### Material to process
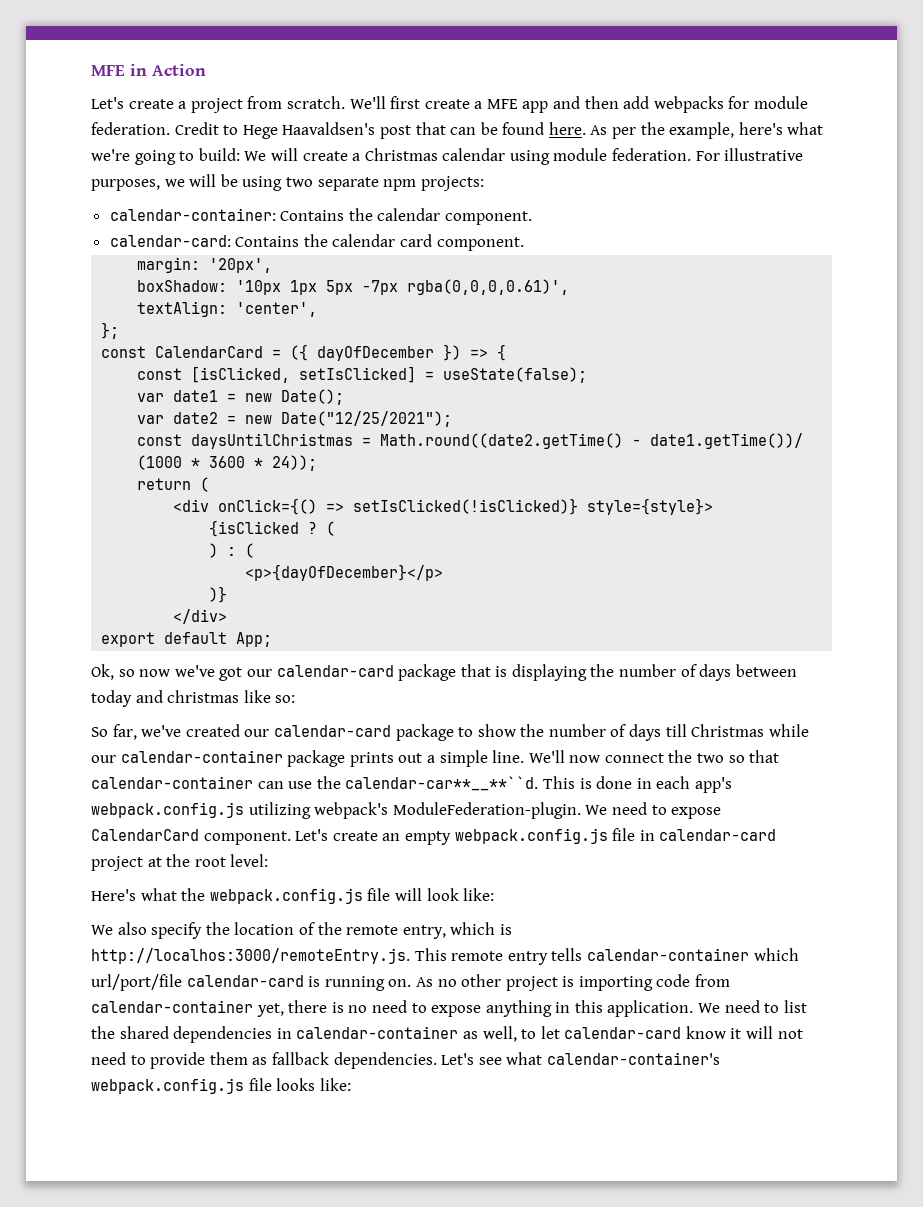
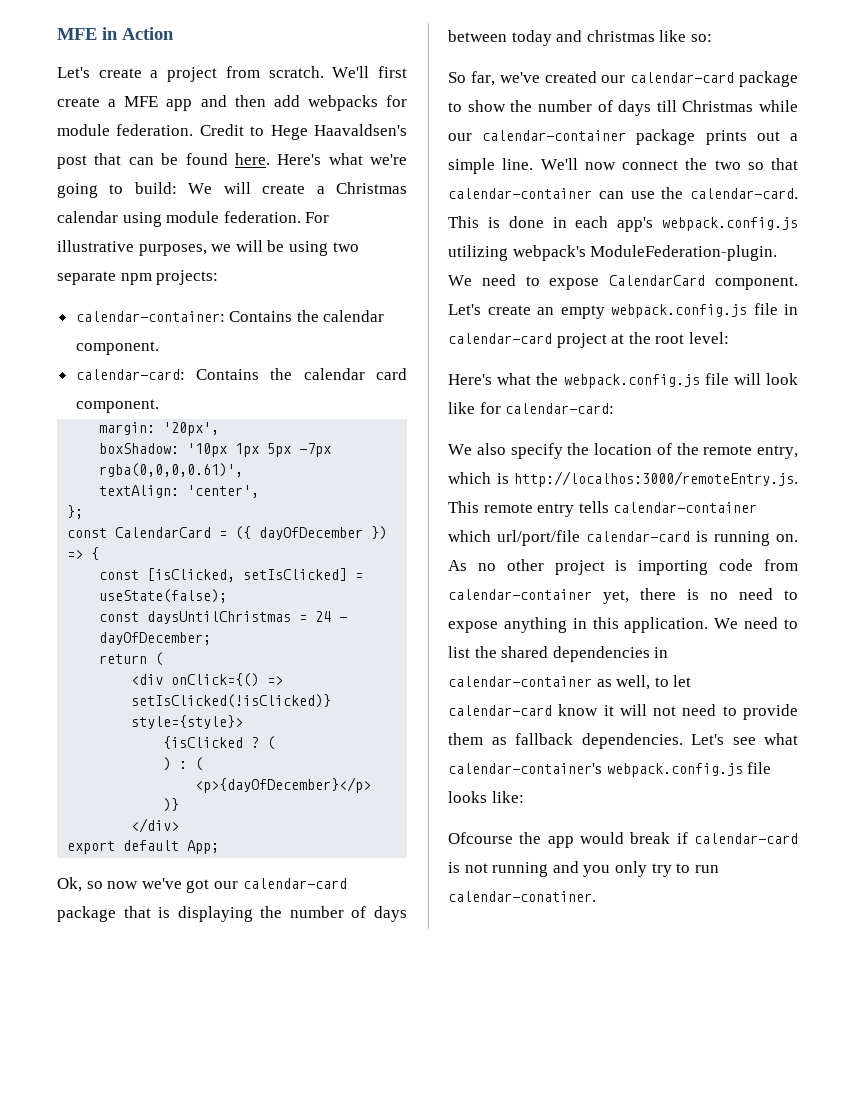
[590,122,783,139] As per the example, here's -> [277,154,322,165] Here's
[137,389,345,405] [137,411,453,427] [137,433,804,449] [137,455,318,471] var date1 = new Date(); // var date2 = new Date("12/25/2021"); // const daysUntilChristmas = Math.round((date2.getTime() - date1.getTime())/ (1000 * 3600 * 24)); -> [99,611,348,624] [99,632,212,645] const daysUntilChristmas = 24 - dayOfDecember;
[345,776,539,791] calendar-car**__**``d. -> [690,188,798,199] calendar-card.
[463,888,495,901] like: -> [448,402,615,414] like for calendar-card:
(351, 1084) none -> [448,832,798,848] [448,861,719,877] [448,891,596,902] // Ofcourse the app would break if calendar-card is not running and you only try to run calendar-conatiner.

### To do
Could you copy all of the entries above exactly, without the pictures?

### Response below
[590,122,783,139] As per the example, here's -> [277,154,322,165] Here's
[137,389,345,405] [137,411,453,427] [137,433,804,449] [137,455,318,471] var date1 = new Date(); // var date2 = new Date("12/25/2021"); // const daysUntilChristmas = Math.round((date2.getTime() - date1.getTime())/ (1000 * 3600 * 24)); -> [99,611,348,624] [99,632,212,645] const daysUntilChristmas = 24 - dayOfDecember;
[345,776,539,791] calendar-car**__**``d. -> [690,188,798,199] calendar-card.
[463,888,495,901] like: -> [448,402,615,414] like for calendar-card:
(351, 1084) none -> [448,832,798,848] [448,861,719,877] [448,891,596,902] // Ofcourse the app would break if calendar-card is not running and you only try to run calendar-conatiner.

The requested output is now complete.